2.6. Nuclear Magnetic Resonance Spectroscopy

In the NMR study of the Aβ_(1–16) and Aβ_(9–16) fragments as well as their analogues, presented here, the interactions of these peptides with aluminium were investigated. Although we found significant changes of ¹H-NMR spectra in the presence of aluminium sulphate, we investigate here only the spectra of some very small peptides as models. We were interested in showing that the amino acid residues may be capable of binding to or interacting with aluminium ions in solutions. However, we present here, in Figure 14, some spectra of Aβ_(9–16) peptide fragments in deuterium oxide solution, alone, or in the presence of aluminium ions.

Our experiment showed that glycyl-tyrosine bound aluminium ions in the aluminium sulphate aqueous solutions at the peptide bond region and not at the phenolic OH group (Figure 12). Although all the protons were affected by Al, the most influenced were the protons of the tyrosine CH₂ group (the peaks shifted from 3.085–3.123 ppm to 3.125–3.212 ppm, also becoming enlarged) and the protons of the glycine CH₂ group (from 3.630–3.769 ppm to 3.661–3.800 ppm). Of course, the proton near the COOH group was also much affected.

The ¹H-NMR spectrum of seryl-glycine contains the serine CH₂ protons in the 3.754–3.897 ppm region (Figure 13). Under the influence of Al, we found the peaks shifted to 3.799–3.927 ppm, but the distance between the highest signals was smaller. These findings demonstrate that aluminium ions are bound to serine OH groups. In addition, the two protons of the glycine CH₂ group were found to be shifted toward higher ppm values and wider. Besides, the CH groups of serine residues bound to amino groups were also modified.

These data confirm that the peptide backbone is also involved in aluminium binding and the hydroxyl group of serine also binds aluminium ions.

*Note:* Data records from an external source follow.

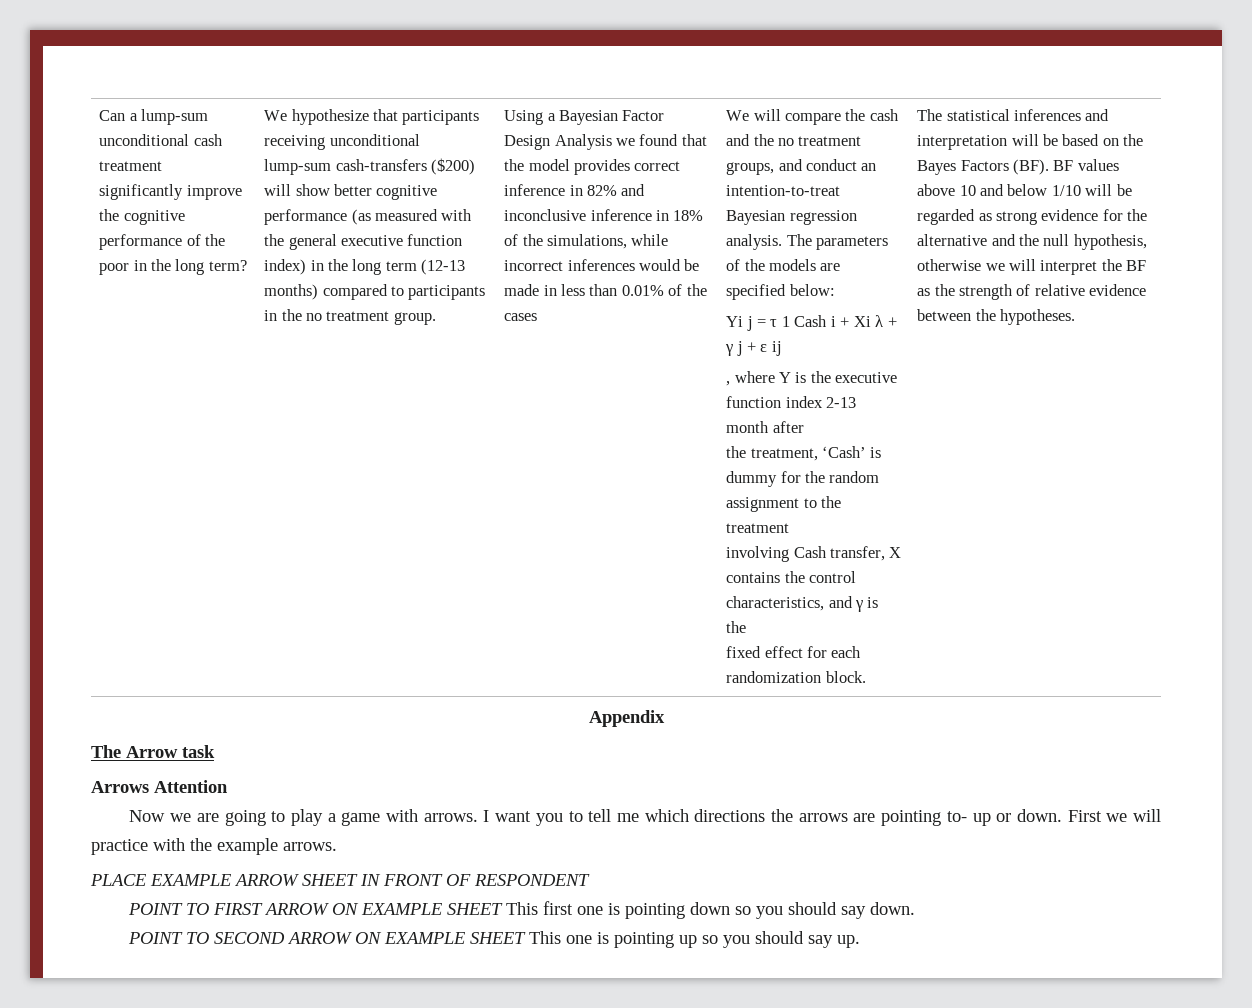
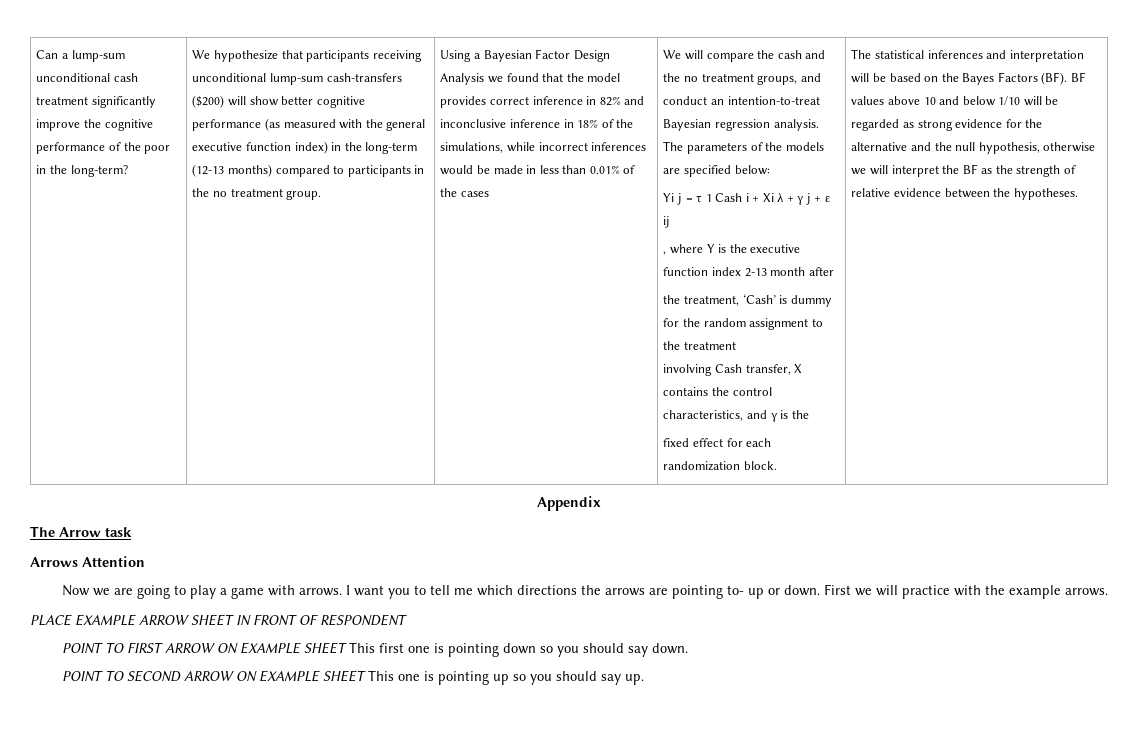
- Can a lump-sum unconditional cash treatment significantly improve the cognitive performance of the poor in the long term?
+ Can a lump-sum unconditional cash treatment significantly improve the cognitive performance of the poor in the long-term?
- We hypothesize that participants receiving unconditional lump-sum cash-transfers ($200) will show better cognitive performance (as measured with the general executive function index) in the long term (12-13 months) compared to participants in the no treatment group.
+ We hypothesize that participants receiving unconditional lump-sum cash-transfers ($200) will show better cognitive performance (as measured with the general executive function index) in the long-term (12-13 months) compared to participants in the no treatment group.

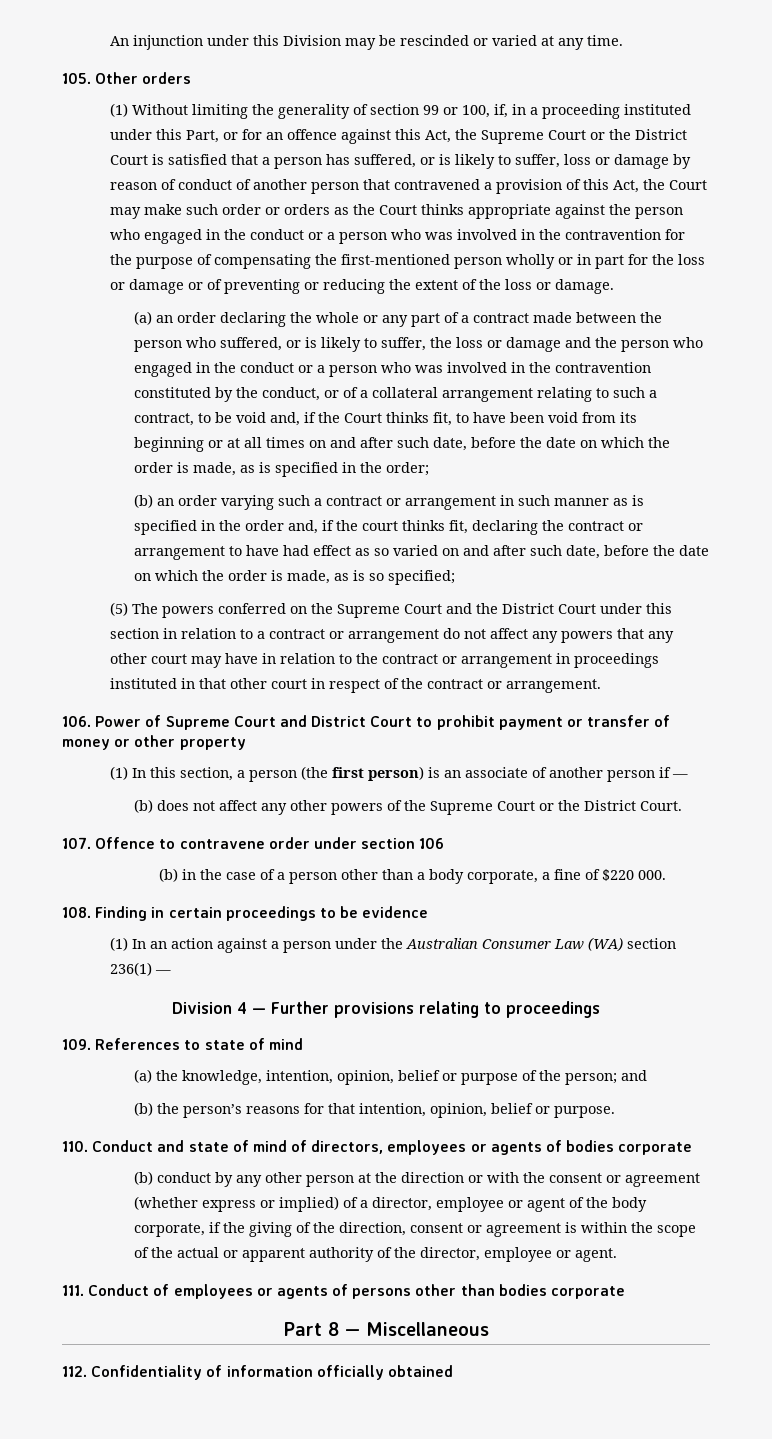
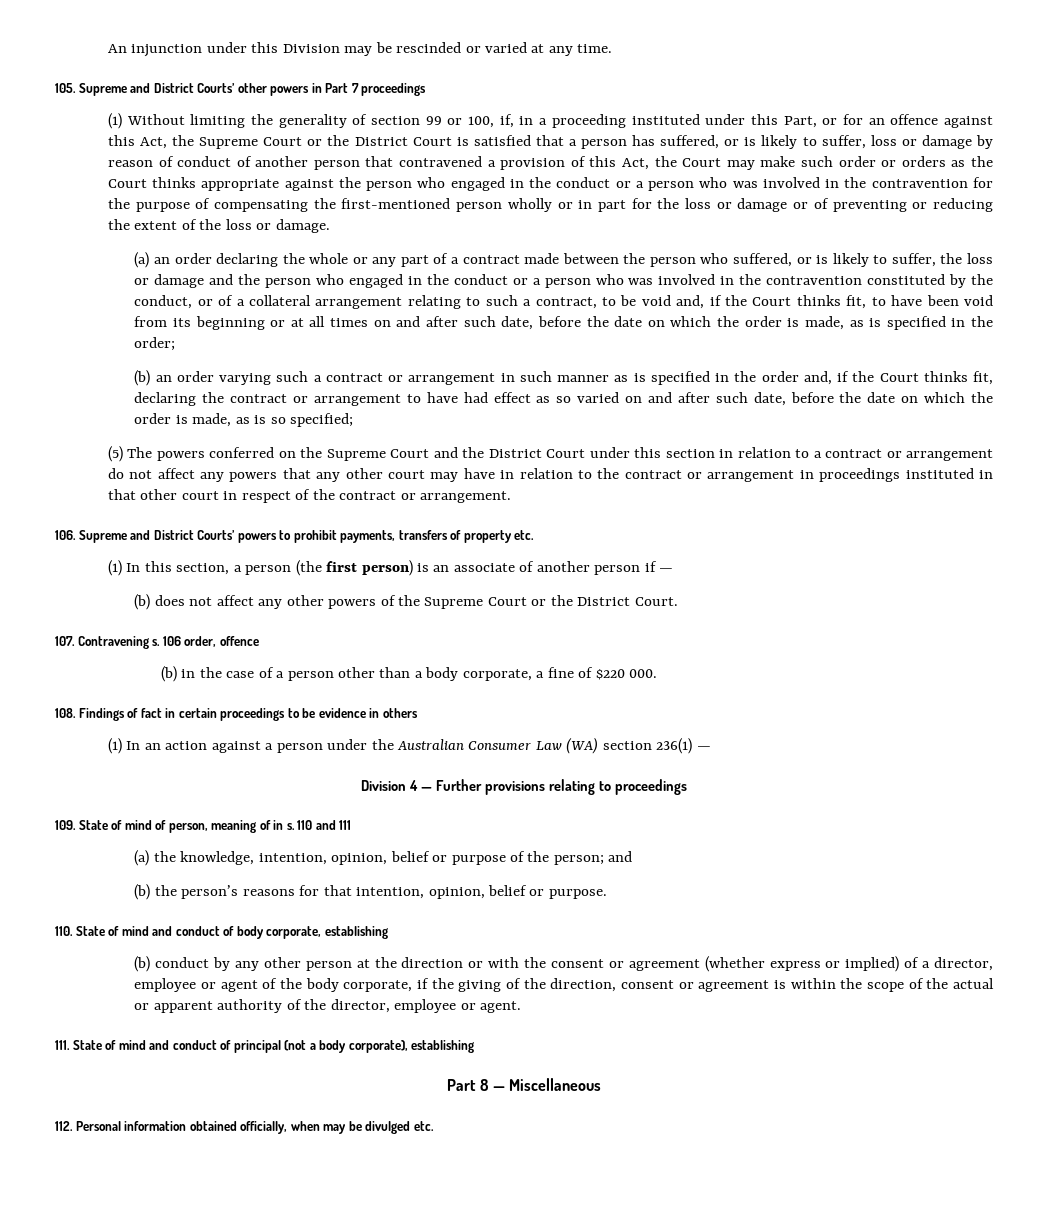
- 105. Other orders
+ 105. Supreme and District Courts’ other powers in Part 7 proceedings
- (b) an order varying such a contract or arrangement in such manner as is specified in the order and, if the court thinks fit, declaring the contract or arrangement to have had effect as so varied on and after such date, before the date on which the order is made, as is so specified;
+ (b) an order varying such a contract or arrangement in such manner as is specified in the order and, if the Court thinks fit, declaring the contract or arrangement to have had effect as so varied on and after such date, before the date on which the order is made, as is so specified;
- 106. Power of Supreme Court and District Court to prohibit payment or transfer of money or other property
+ 106. Supreme and District Courts’ powers to prohibit payments, transfers of property etc.
- 107. Offence to contravene order under section 106
+ 107. Contravening s. 106 order, offence
- 108. Finding in certain proceedings to be evidence
+ 108. Findings of fact in certain proceedings to be evidence in others
- 109. References to state of mind
+ 109. State of mind of person, meaning of in s. 110 and 111
- 110. Conduct and state of mind of directors, employees or agents of bodies corporate
+ 110. State of mind and conduct of body corporate, establishing
- 111. Conduct of employees or agents of persons other than bodies corporate
+ 111. State of mind and conduct of principal (not a body corporate), establishing
- 112. Confidentiality of information officially obtained
+ 112. Personal information obtained officially, when may be divulged etc.

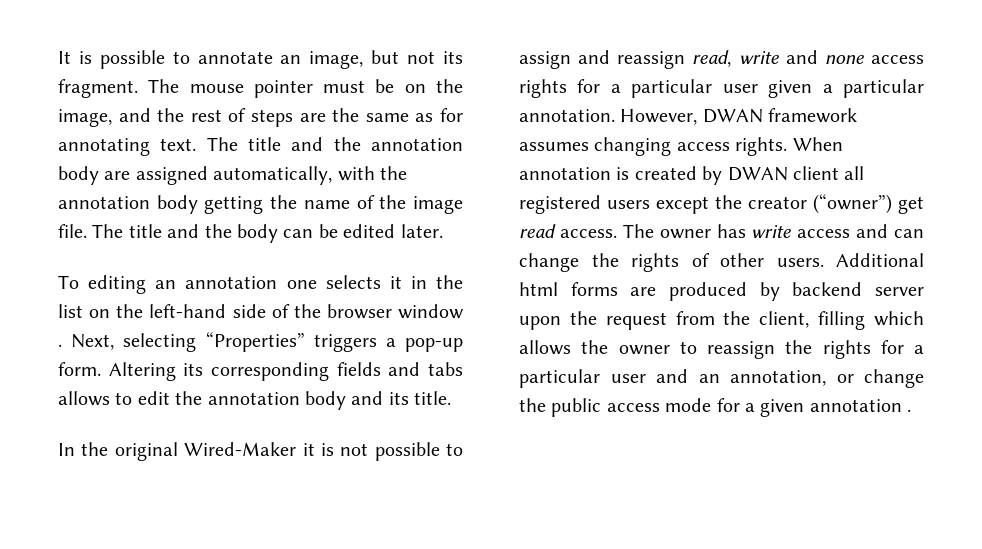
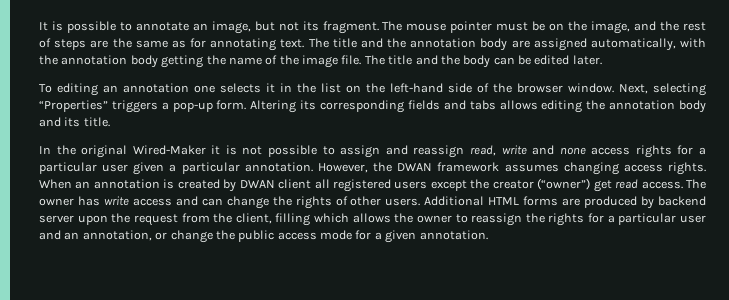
- To editing an annotation one selects it in the list on the left-hand side of the browser window .
+ To editing an annotation one selects it in the list on the left-hand side of the browser window.
- Altering its corresponding fields and tabs allows to edit the annotation body and its title.
+ Altering its corresponding fields and tabs allows editing the annotation body and its title.
- However, DWAN framework assumes changing access rights.
+ However, the DWAN framework assumes changing access rights.
- When annotation is created by DWAN client all registered users except the creator (“owner”) get read access.
+ When an annotation is created by DWAN client all registered users except the creator (“owner”) get read access.
- Additional html forms are produced by backend server upon the request from the client, filling which allows the owner to reassign the rights for a particular user and an annotation, or change the public access mode for a given annotation .
+ Additional HTML forms are produced by backend server upon the request from the client, filling which allows the owner to reassign the rights for a particular user and an annotation, or change the public access mode for a given annotation.

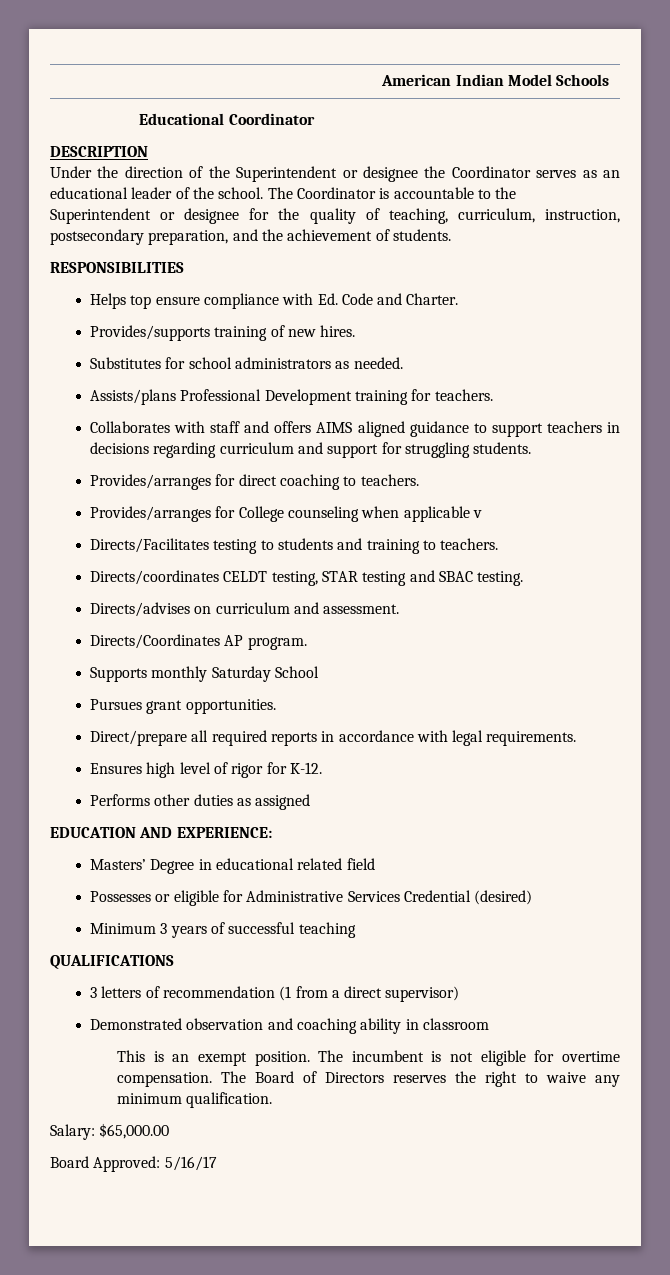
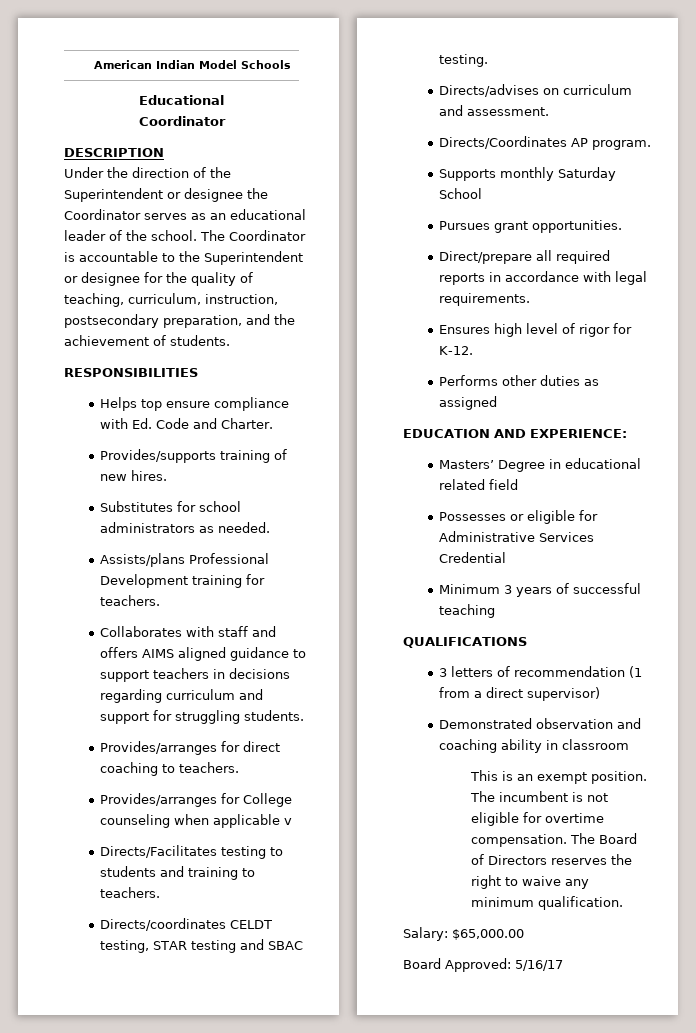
- Possesses or eligible for Administrative Services Credential (desired)
+ Possesses or eligible for Administrative Services Credential

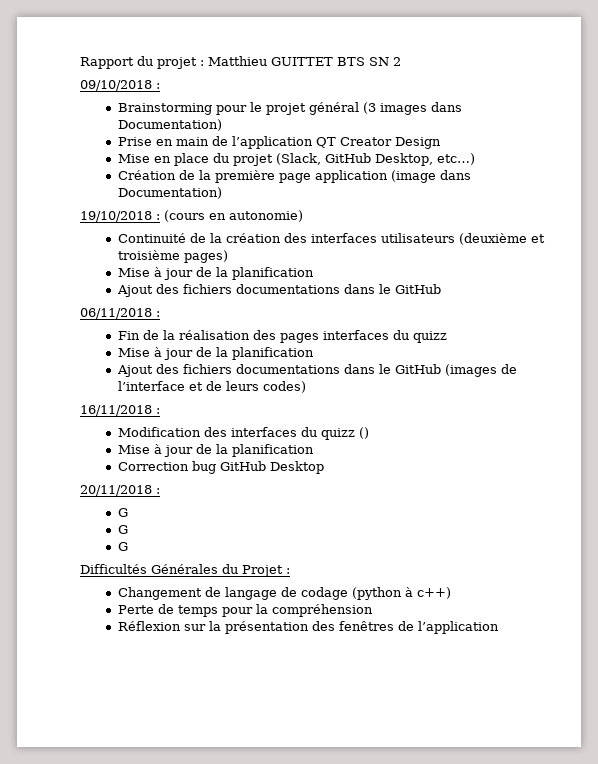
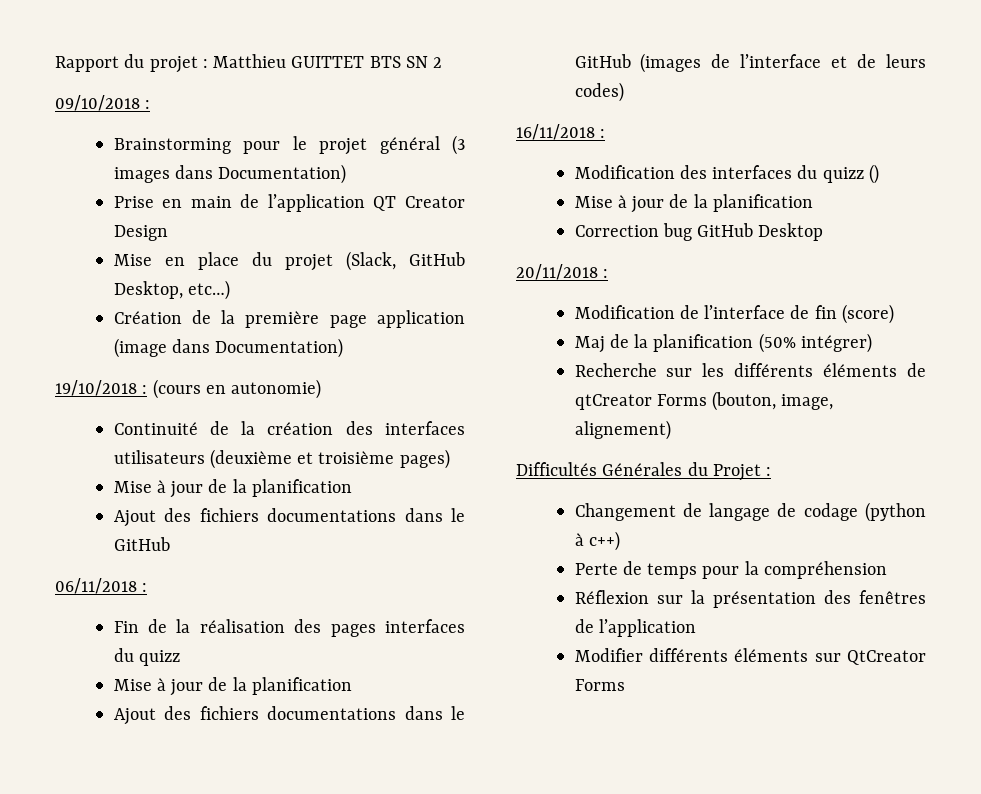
  20/11/2018 :
- G
- G
- G
+ Modification de l’interface de fin (score)
+ Maj de la planification (50% intégrer)
+ Recherche sur les différents éléments de qtCreator Forms (bouton, image, alignement)
+ Modifier différents éléments sur QtCreator Forms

Figure 14 shows that the NMR spectra of the Aβ_(9–16) peptide is slightly changed in the presence of aluminium ions. However, we also studied by NMR spectroscopy Al binding to Aβ_(9–16), Aβ_(1–16), or only its interaction with these peptides, as well as their modified variants, and continued with Aβ_(1–40) and its variants in which the histidine residues were replaced with serine and alanine ones (not shown). Some other experiments are in progress, in which larger amounts of peptides are used, and, therefore, a new manuscript is expected to disseminate the results.

3. Discussion

Interaction of metal ions with Aβ is mediated mostly by the N-terminal Aβ₍₁₋₁₆₎ domain and appears to play an important role in AD progression [36]. Although Al ions also were reported to bind to some residues found in the Aβ_(1–16) sequence, no measurable amounts of Aβ_(1–28)-Al³⁺ adducts were noticed by other authors within their experiments by ¹H NMR and electrospray ionisation mass spectrometry (ESI-MS) at physiological pH [37]. These were the incentive conditions for the present investigation of Al interactions with Aβ in which we synthesised several variants of the Aβ_(1–16) and Aβ_(9–16) peptides, and which contain histidine residues replaced by alanine, serine, or glycine. Since the interaction of amyloid-β peptides with Al ions might be involved in AD pathogenesis, we investigated aluminium binding to the newly synthesised peptides by MS, FT-IR, CD, AFM, and NMR spectroscopy.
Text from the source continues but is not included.